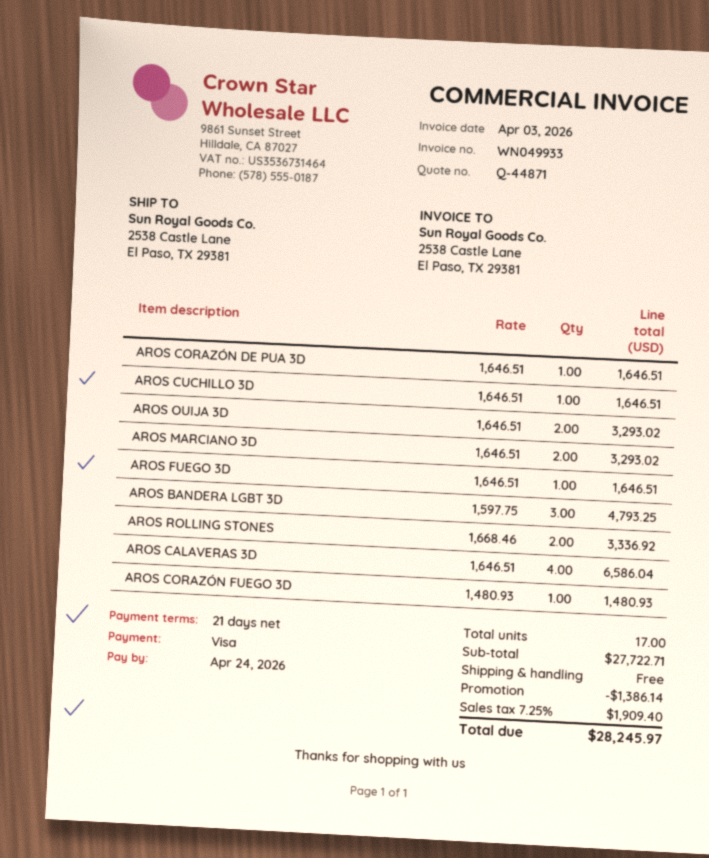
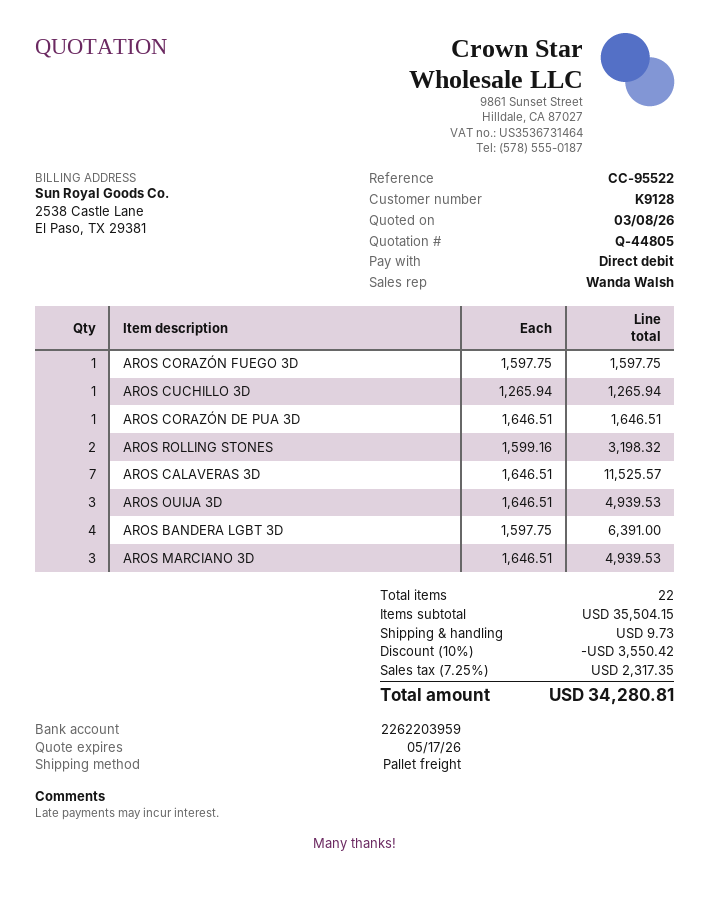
quote number: Q-44871 -> Q-44805
payment method: Visa -> direct debit
AROS CUCHILLO 3D: 1 x 1646.51 = 1646.51 -> 1 x 1265.94 = 1265.94
AROS OUIJA 3D: 2 x 1646.51 = 3293.02 -> 3 x 1646.51 = 4939.53
AROS MARCIANO 3D: 2 x 1646.51 = 3293.02 -> 3 x 1646.51 = 4939.53
AROS FUEGO 3D: 1 x 1646.51 = 1646.51 -> none
AROS BANDERA LGBT 3D: 3 x 1597.75 = 4793.25 -> 4 x 1597.75 = 6391.00
AROS ROLLING STONES: 2 x 1668.46 = 3336.92 -> 2 x 1599.16 = 3198.32
AROS CALAVERAS 3D: 4 x 1646.51 = 6586.04 -> 7 x 1646.51 = 11525.57
AROS CORAZÓN FUEGO 3D: 1 x 1480.93 = 1480.93 -> 1 x 1597.75 = 1597.75
total quantity: 17 -> 22
subtotal: 27722.71 -> 35504.15
discount: 1386.14 -> 3550.42
shipping: 0.00 -> 9.73
tax: 7.25% = 1909.40 -> 7.25% = 2317.35
total: 28245.97 -> 34280.81

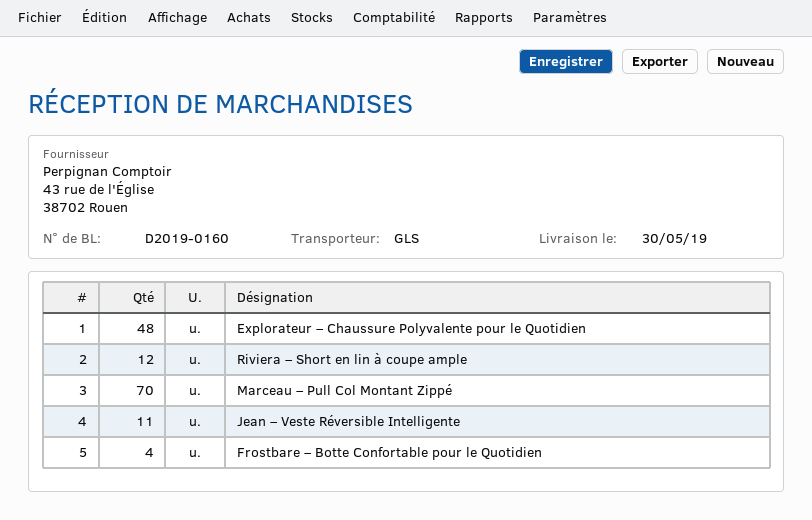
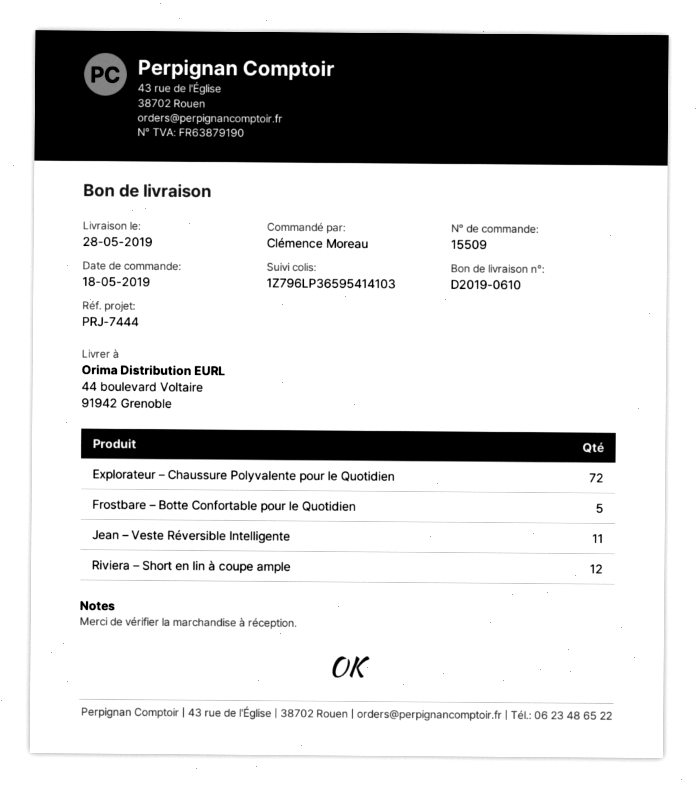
delivery note number: D2019-0160 -> D2019-0610
delivery date: 2019-05-30 -> 2019-05-28
Explorateur – Chaussure Polyvalente pour le Quotidien: 48 -> 72
Marceau – Pull Col Montant Zippé: 70 -> none
Frostbare – Botte Confortable pour le Quotidien: 4 -> 5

Goal of the exercise |
Make an exact printout of the listing above, omitting the images.

Output for this task |
quote number: Q-44871 -> Q-44805
payment method: Visa -> direct debit
AROS CUCHILLO 3D: 1 x 1646.51 = 1646.51 -> 1 x 1265.94 = 1265.94
AROS OUIJA 3D: 2 x 1646.51 = 3293.02 -> 3 x 1646.51 = 4939.53
AROS MARCIANO 3D: 2 x 1646.51 = 3293.02 -> 3 x 1646.51 = 4939.53
AROS FUEGO 3D: 1 x 1646.51 = 1646.51 -> none
AROS BANDERA LGBT 3D: 3 x 1597.75 = 4793.25 -> 4 x 1597.75 = 6391.00
AROS ROLLING STONES: 2 x 1668.46 = 3336.92 -> 2 x 1599.16 = 3198.32
AROS CALAVERAS 3D: 4 x 1646.51 = 6586.04 -> 7 x 1646.51 = 11525.57
AROS CORAZÓN FUEGO 3D: 1 x 1480.93 = 1480.93 -> 1 x 1597.75 = 1597.75
total quantity: 17 -> 22
subtotal: 27722.71 -> 35504.15
discount: 1386.14 -> 3550.42
shipping: 0.00 -> 9.73
tax: 7.25% = 1909.40 -> 7.25% = 2317.35
total: 28245.97 -> 34280.81

delivery note number: D2019-0160 -> D2019-0610
delivery date: 2019-05-30 -> 2019-05-28
Explorateur – Chaussure Polyvalente pour le Quotidien: 48 -> 72
Marceau – Pull Col Montant Zippé: 70 -> none
Frostbare – Botte Confortable pour le Quotidien: 4 -> 5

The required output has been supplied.